Since three-dimensional structures of human transporter proteins remain unknown, various ligand-based modeling approaches, such as pharmacophore mapping, QSAR modeling, and three-dimensional ligand-alignment methods (CoMFA, CoMSIA), have been explored(9–12). To the best of our knowledge, no systematic modeling of intestinal transporters has been reported in the literature: most modeling studies were limited to individual transporters and mainly to the inhibition of transport. A brief overview of most recent modeling efforts is provided in Table I, with a focus on the data set size, type of the experimental activity and model’s external performance, if available.

Table I.

Representative computational models for intestinal transporters.

Transporter	Model description	Performance a	Train/test set sizes	Refs.
MDR1	Classification of substrates	78%	206/23	(33)
		75%	163/40	(34)
	Classification of inhibitors at 15μM	85%	772/418	(27)
	Classification of inhibitors (no cut-off)	87%	268/30	(33)
BCRP	Classification of inhibitors at 50μM	80%	80/43	(35)
	Inhibition, IC50	R2=0.63	28/13	(28)
MRP2	Binding affinity, Ki	R2=0.82	20/5	(36)
	Classification of inhibitors (no cut-off)	74–77%	257/61	(37)
	Classification of inhibitors at 80μM	72%	79/39	(38)
PEPT1	Binding affinity, Ki	R2=0.72	76/38	(39)
		Q2=0.83	98/1 b	(11)
	Classification of inhibitors at 1mM	87%	138/46	(40)
ASBT	Inhibition, Ki	Q2=0.89	32/1 b	(41)
	Classification of inhibitors at 100μM	54–88%	38/19–30	(42)
MRP1	Inhibitition, IC50	Q2=0.68	60/20	(43)
	Classification of inhibitors at 0.25μM	88%	82/0 c	(44)
OCT1	Classification of inhibitors at 100μM	82–88%	95/96	(45)

^aExternal validation performance (test set): for classification models CCR (%) is shown, R² - coefficient of determination, Q² – predictive squared correlation coefficient;

^bleave-one-out (LOO) validation;

^conly training set results are available.

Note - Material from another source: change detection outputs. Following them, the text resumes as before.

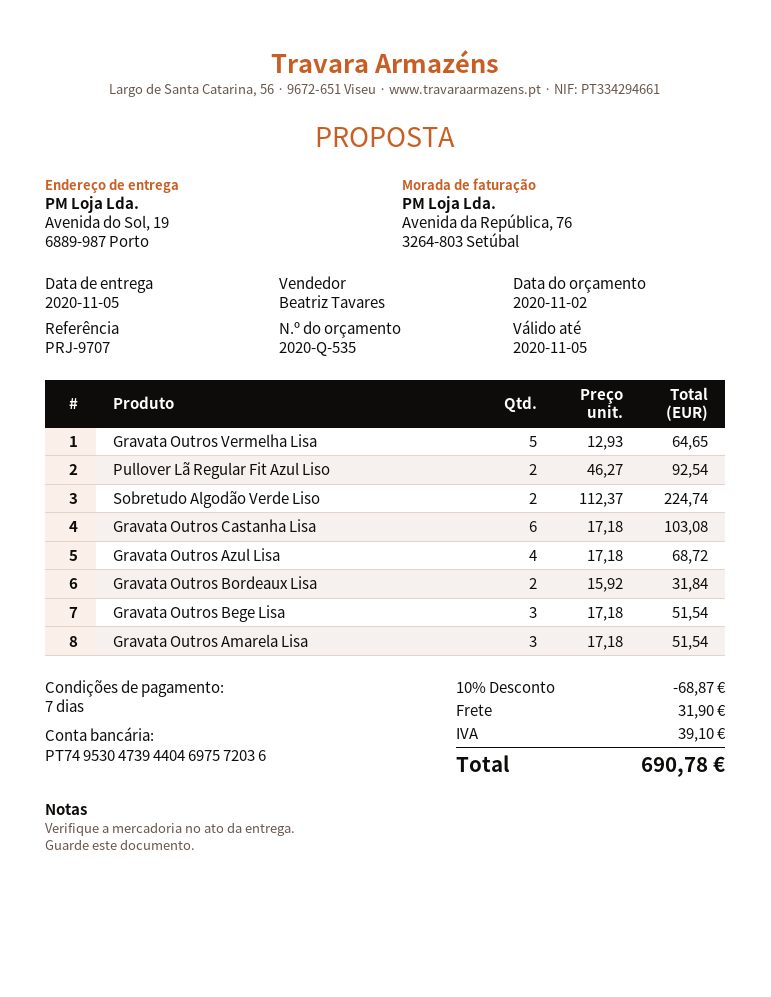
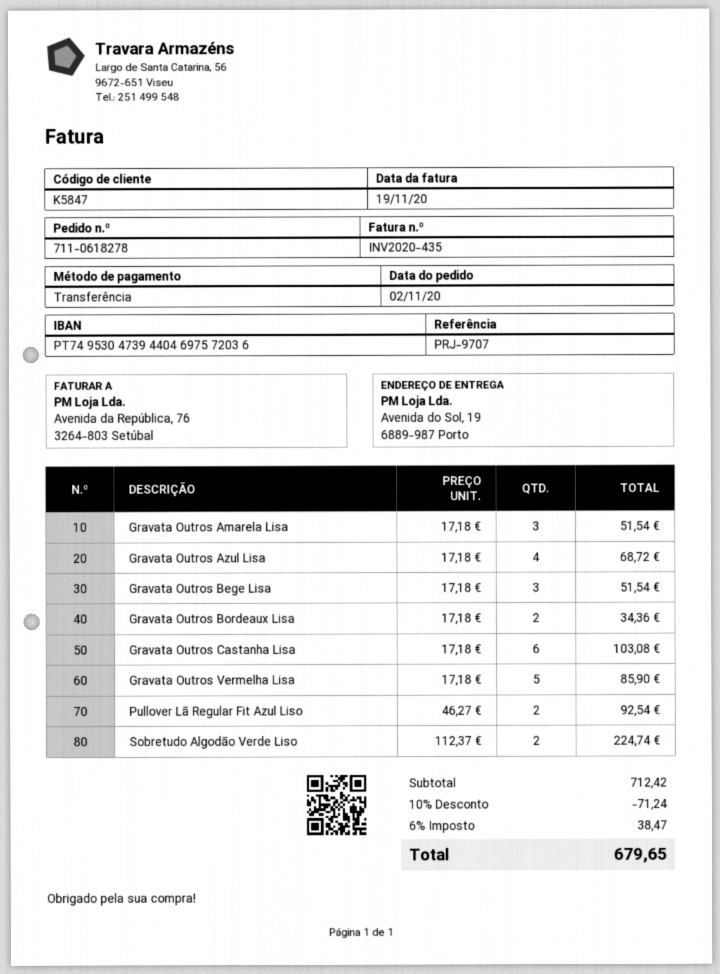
Gravata Outros Vermelha Lisa: 5 x 12.93 = 64.65 -> 5 x 17.18 = 85.90
Gravata Outros Bordeaux Lisa: 2 x 15.92 = 31.84 -> 2 x 17.18 = 34.36
discount: 10% = 68.87 -> 10% = 71.24
shipping: 31.90 -> none
tax: 39.10 -> 38.47
total: 690.78 -> 679.65

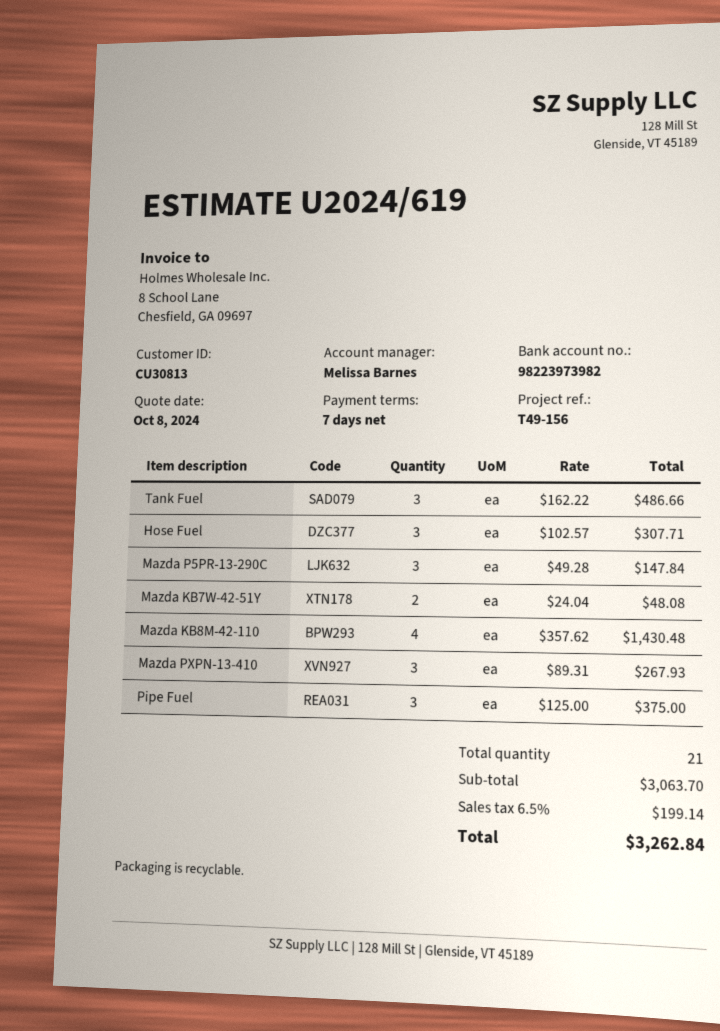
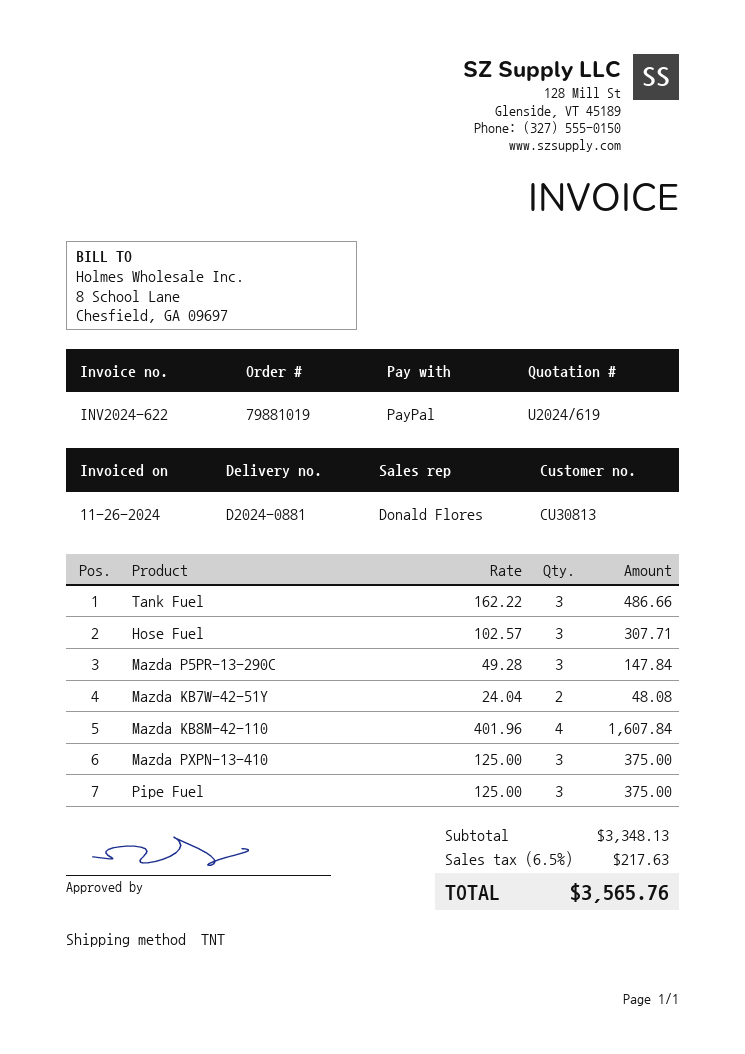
sales rep: Melissa Barnes -> Donald Flores
Mazda KB8M-42-110: 4 x 357.62 = 1430.48 -> 4 x 401.96 = 1607.84
Mazda PXPN-13-410: 3 x 89.31 = 267.93 -> 3 x 125.00 = 375.00
subtotal: 3063.70 -> 3348.13
tax: 6.5% = 199.14 -> 6.5% = 217.63
total: 3262.84 -> 3565.76

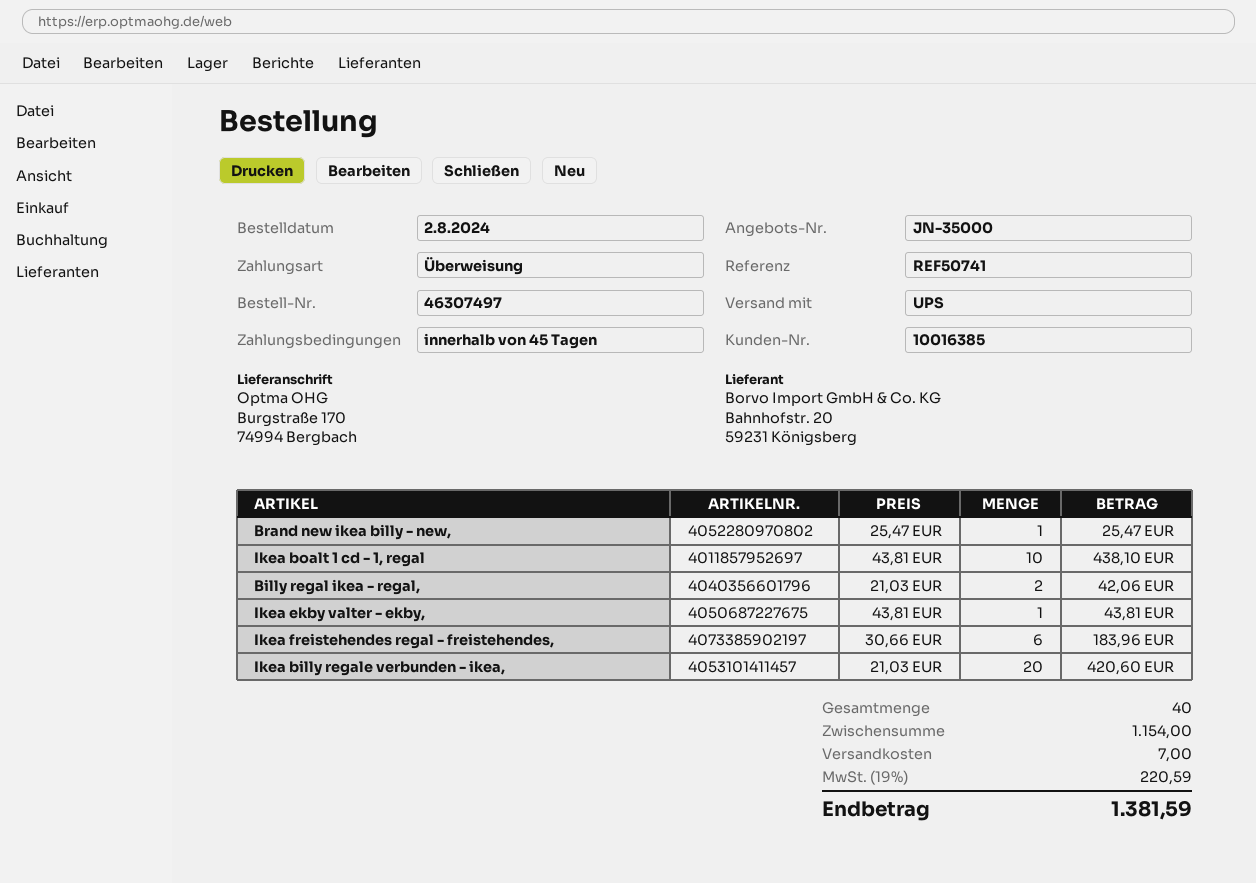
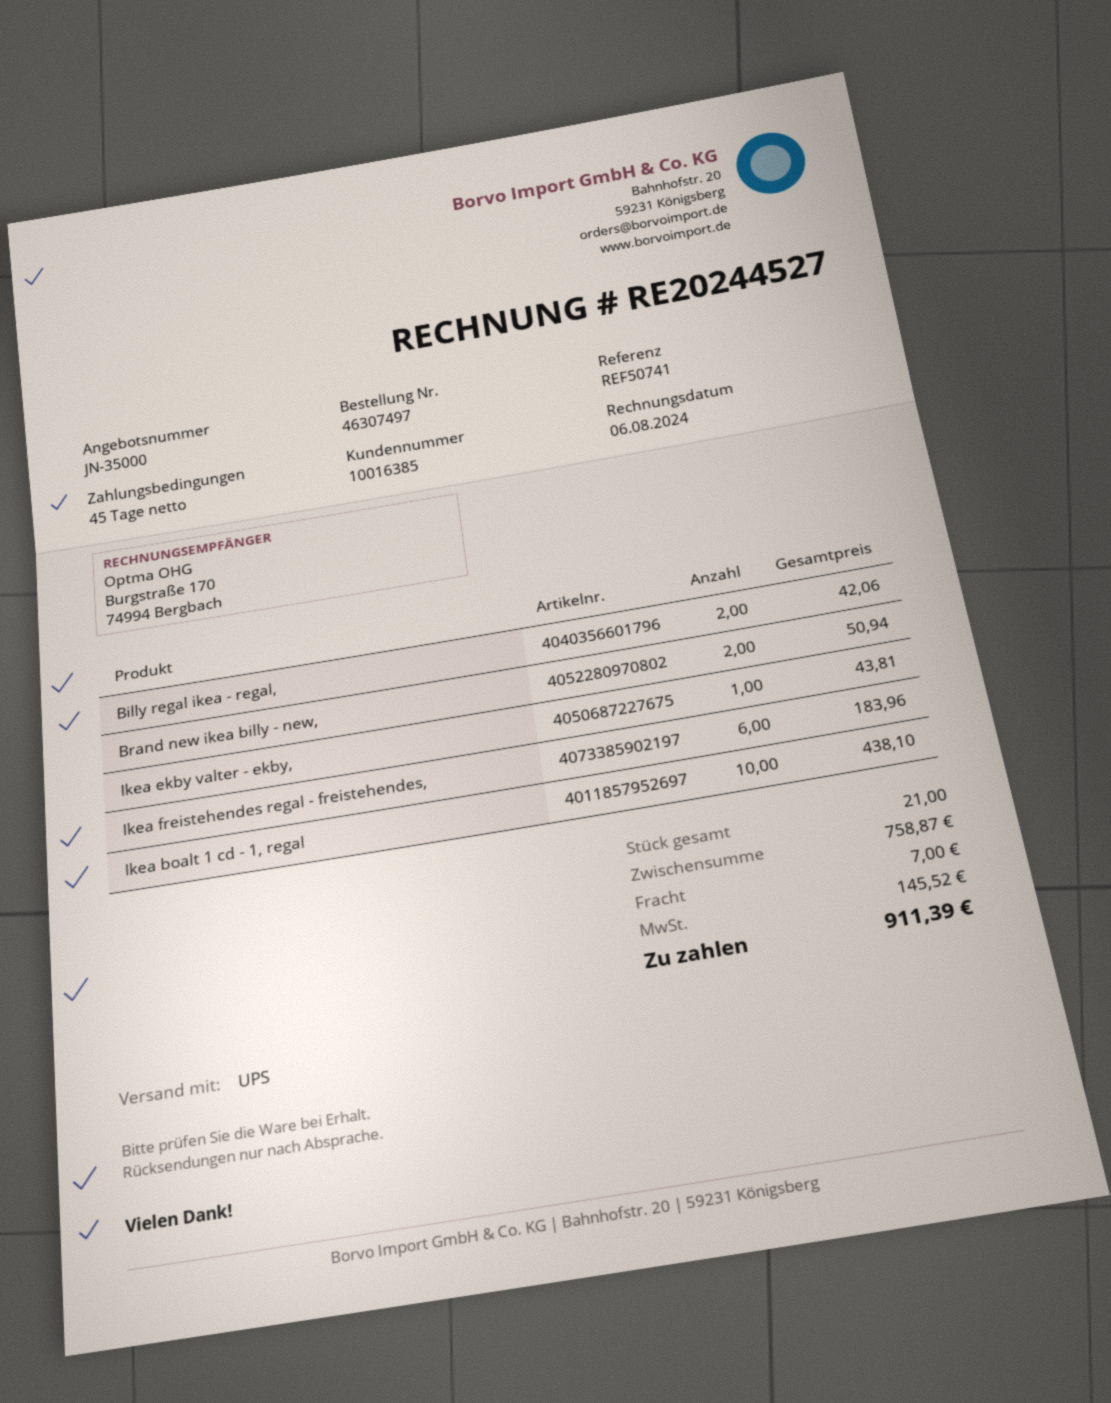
Brand new ikea billy - new,: 1 for 25.47 -> 2 for 50.94
Ikea billy regale verbunden - ikea,: 20 for 420.60 -> none
total quantity: 40 -> 21
subtotal: 1154.00 -> 758.87
tax: 220.59 -> 145.52
total: 1381.59 -> 911.39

In this study, we have compiled, integrated and curated all available transporter interaction data for small molecules focusing on major human intestinal transporters shown in Figure 1. The final curated database comprises 3,768 unique chemicals and their associated interaction data for 12 membrane transport proteins, making this data set, to the best of our knowledge, the largest collection of this kind in the public domain. Importantly, the entire database was curated at two different levels: first, to ensure correct representation of chemical structures, and second, to harmonize and assess reliability of experimental data. Using this data, we have developed a series of externally validated Quantitative Structure-Activity Relationship (QSAR) classification models of several individual transporters. These models can be used both individually and in concert; in the latter case, the entire compendium of models amounts to the QSAR-based virtual screening platform that can afford a reliable prediction of transporter interaction profiles of chemicals. We discuss the process of data collection and curation, QSAR model building and validation, and opportunities for facilitating drug discovery offered by this platform.

Figure 1.

Localization of major intestinal transporters on enterocytes. Rectangles with arrows represent efflux (black) and influx (white) transporters.

MATERIALS AND METHODS

Experimental data curation

For each chemical, experimental data expressing its interaction with membrane transporters were collected from multiple available public sources (see Supplementary Results), then compared and harmonized into a single data record (see Supplementary Methods for the detailed procedure). Inhibitors were defined based on a potency threshold set to 10μM except for the PEPT1, OCT1, and OATP2B1 transporters, for which 100μM threshold was used due to lower levels of affinity of reported inhibitors. During the manual inspection, a probability-like substrate (inhibitor) score ranging from 0 to 1 was assigned to each compound to represent the likelihood of being a substrate (inhibitor), based on the quality and consistency of underlying data (scoring scheme description is provided in the Supplementary Methods). Substrate scores equal to 1 and 0 imply high-confidence substrate and non-substrate respectively, whereas a score of 0.5 indicates ambiguous data. Only data entries with substrate and inhibitor scores ≤0.1 or ≥0.9 were used for QSAR modeling (capturing about 80% of all entries).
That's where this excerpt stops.